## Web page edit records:

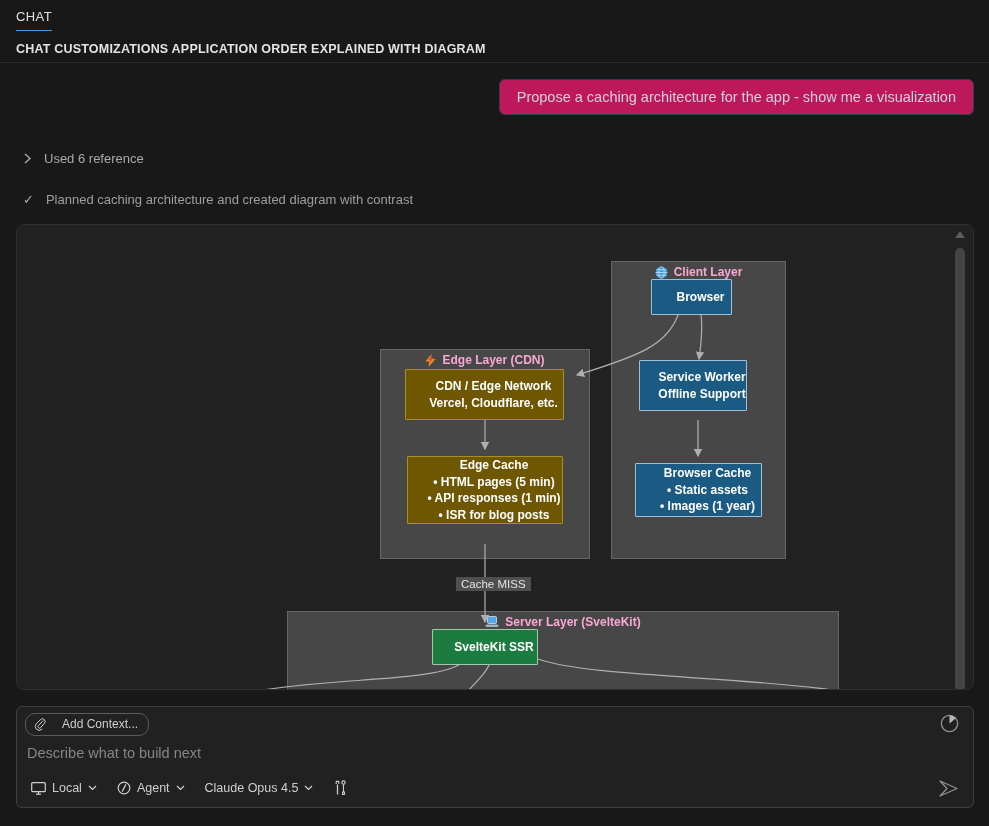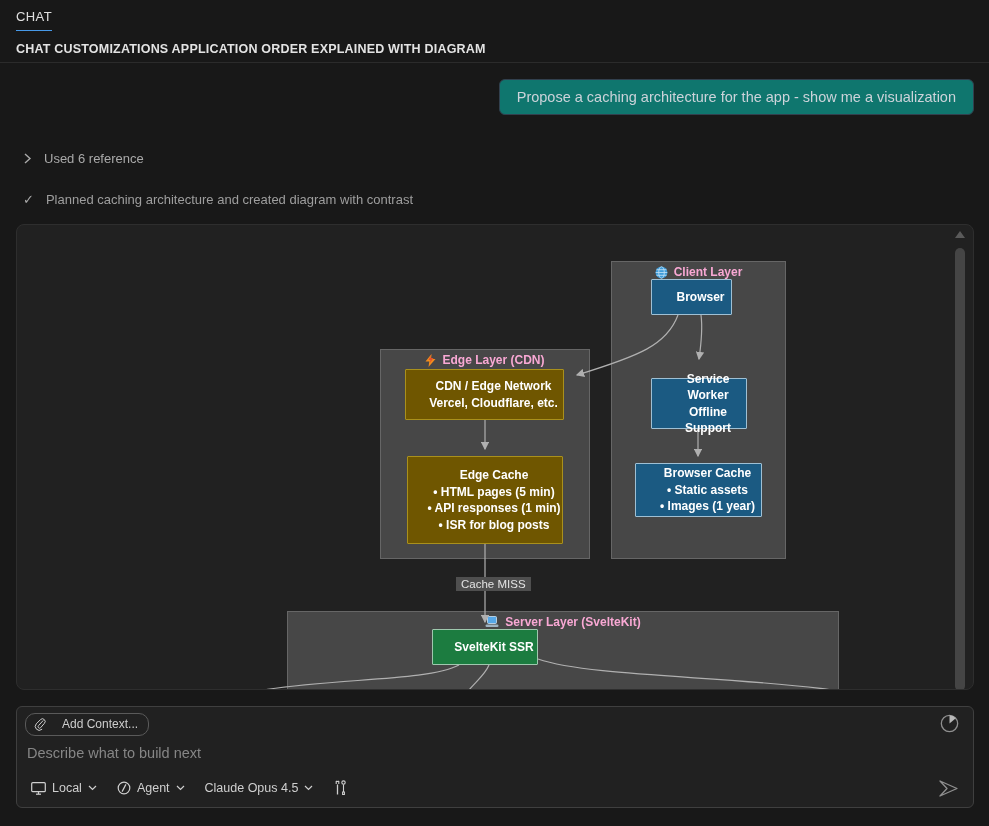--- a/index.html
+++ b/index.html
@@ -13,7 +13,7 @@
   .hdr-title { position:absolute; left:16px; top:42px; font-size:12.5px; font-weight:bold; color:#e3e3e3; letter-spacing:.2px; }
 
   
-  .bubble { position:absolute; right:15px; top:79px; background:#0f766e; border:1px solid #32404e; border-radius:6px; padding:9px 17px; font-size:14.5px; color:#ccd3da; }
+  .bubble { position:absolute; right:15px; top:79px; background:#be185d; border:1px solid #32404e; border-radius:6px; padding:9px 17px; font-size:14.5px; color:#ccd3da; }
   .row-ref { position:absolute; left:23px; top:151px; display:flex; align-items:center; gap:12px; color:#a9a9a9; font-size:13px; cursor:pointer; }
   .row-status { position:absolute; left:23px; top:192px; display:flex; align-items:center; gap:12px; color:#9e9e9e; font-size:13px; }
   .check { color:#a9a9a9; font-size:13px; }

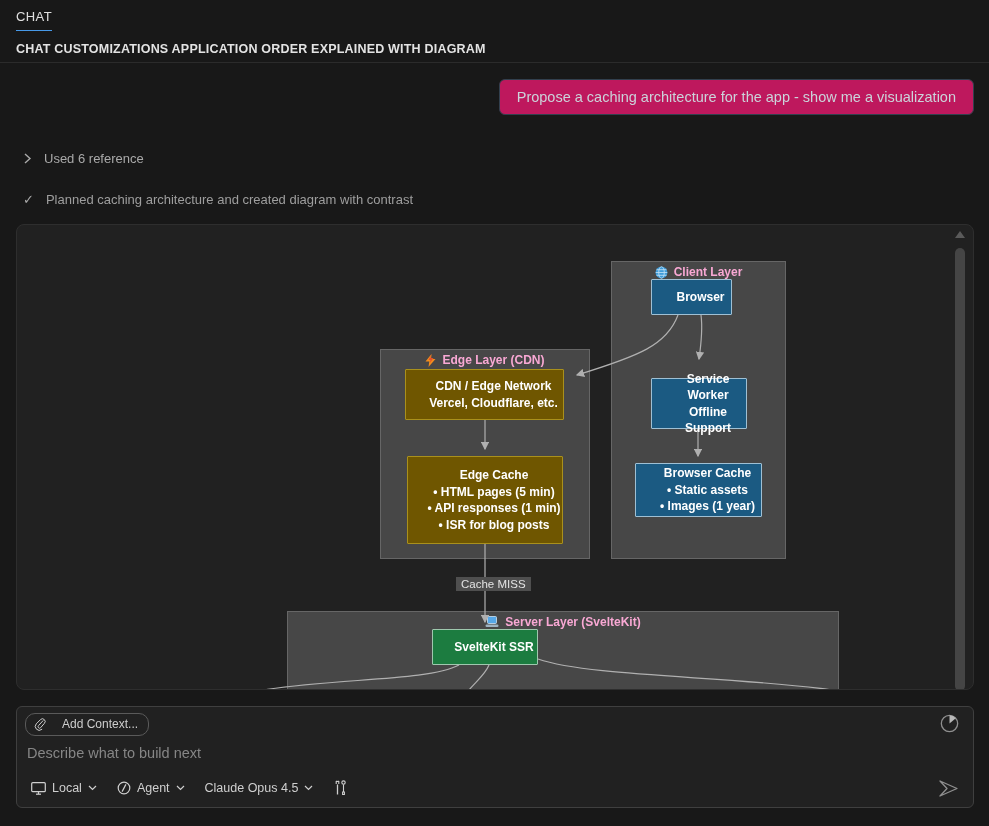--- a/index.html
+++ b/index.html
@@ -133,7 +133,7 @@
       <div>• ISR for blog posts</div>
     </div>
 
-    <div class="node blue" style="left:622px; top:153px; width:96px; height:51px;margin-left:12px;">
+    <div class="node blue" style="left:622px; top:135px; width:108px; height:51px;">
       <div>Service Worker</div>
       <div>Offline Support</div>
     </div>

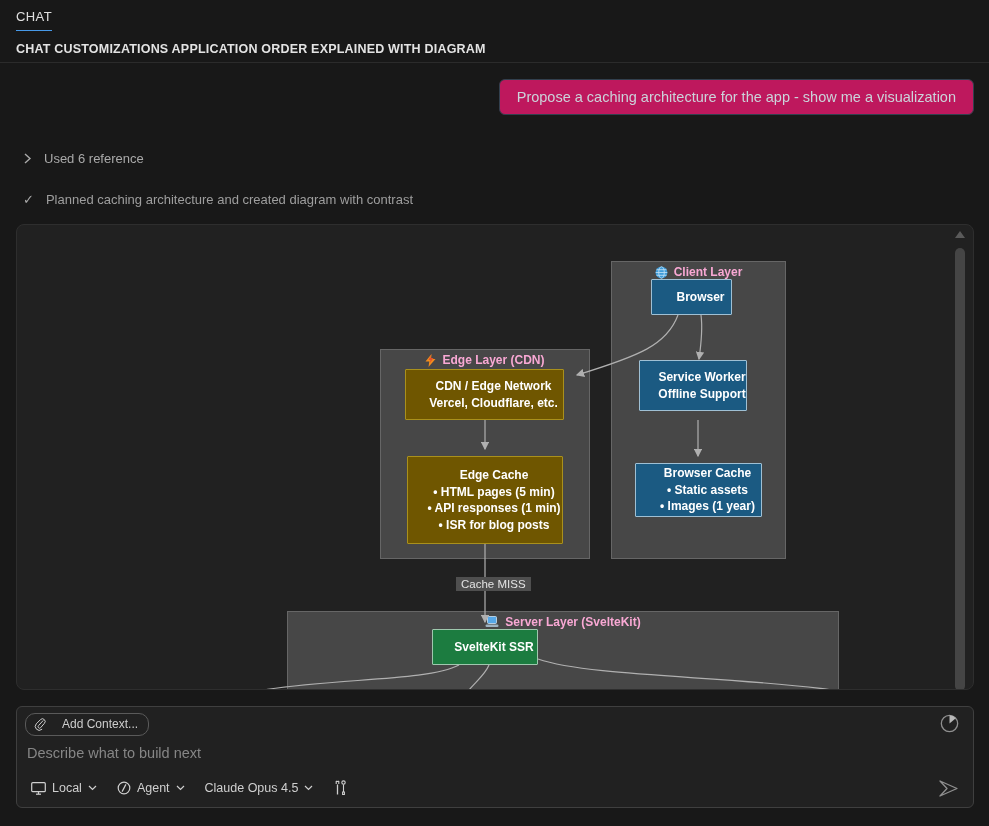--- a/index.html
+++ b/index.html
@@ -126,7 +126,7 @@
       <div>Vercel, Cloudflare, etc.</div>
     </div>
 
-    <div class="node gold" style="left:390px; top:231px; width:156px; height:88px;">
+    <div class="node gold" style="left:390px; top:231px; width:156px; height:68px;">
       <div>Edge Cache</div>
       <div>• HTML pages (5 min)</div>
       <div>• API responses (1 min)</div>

...

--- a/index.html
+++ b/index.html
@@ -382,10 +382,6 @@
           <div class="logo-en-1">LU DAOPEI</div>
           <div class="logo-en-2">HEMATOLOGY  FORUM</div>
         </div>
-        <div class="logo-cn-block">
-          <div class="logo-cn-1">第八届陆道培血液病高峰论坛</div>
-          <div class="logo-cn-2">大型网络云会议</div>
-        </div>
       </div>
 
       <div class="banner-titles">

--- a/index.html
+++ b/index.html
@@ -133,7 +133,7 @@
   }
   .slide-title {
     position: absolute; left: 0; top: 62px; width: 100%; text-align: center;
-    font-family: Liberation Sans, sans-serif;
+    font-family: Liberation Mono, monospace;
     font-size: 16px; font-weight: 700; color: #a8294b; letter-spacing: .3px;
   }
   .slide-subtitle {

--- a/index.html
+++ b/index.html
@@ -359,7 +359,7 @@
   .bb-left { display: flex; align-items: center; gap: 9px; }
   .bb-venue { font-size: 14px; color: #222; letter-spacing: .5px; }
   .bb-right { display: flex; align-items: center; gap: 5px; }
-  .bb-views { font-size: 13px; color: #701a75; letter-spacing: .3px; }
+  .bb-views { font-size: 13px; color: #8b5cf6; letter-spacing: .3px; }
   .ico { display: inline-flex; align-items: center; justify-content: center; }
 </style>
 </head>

## Task instructions:
From the data, pick out every line that includes "node".

## Output for this task:
-    <div class="node blue" style="left:622px; top:153px; width:96px; height:51px;margin-left:12px;">
+    <div class="node blue" style="left:622px; top:135px; width:108px; height:51px;">
-    <div class="node gold" style="left:390px; top:231px; width:156px; height:88px;">
+    <div class="node gold" style="left:390px; top:231px; width:156px; height:68px;">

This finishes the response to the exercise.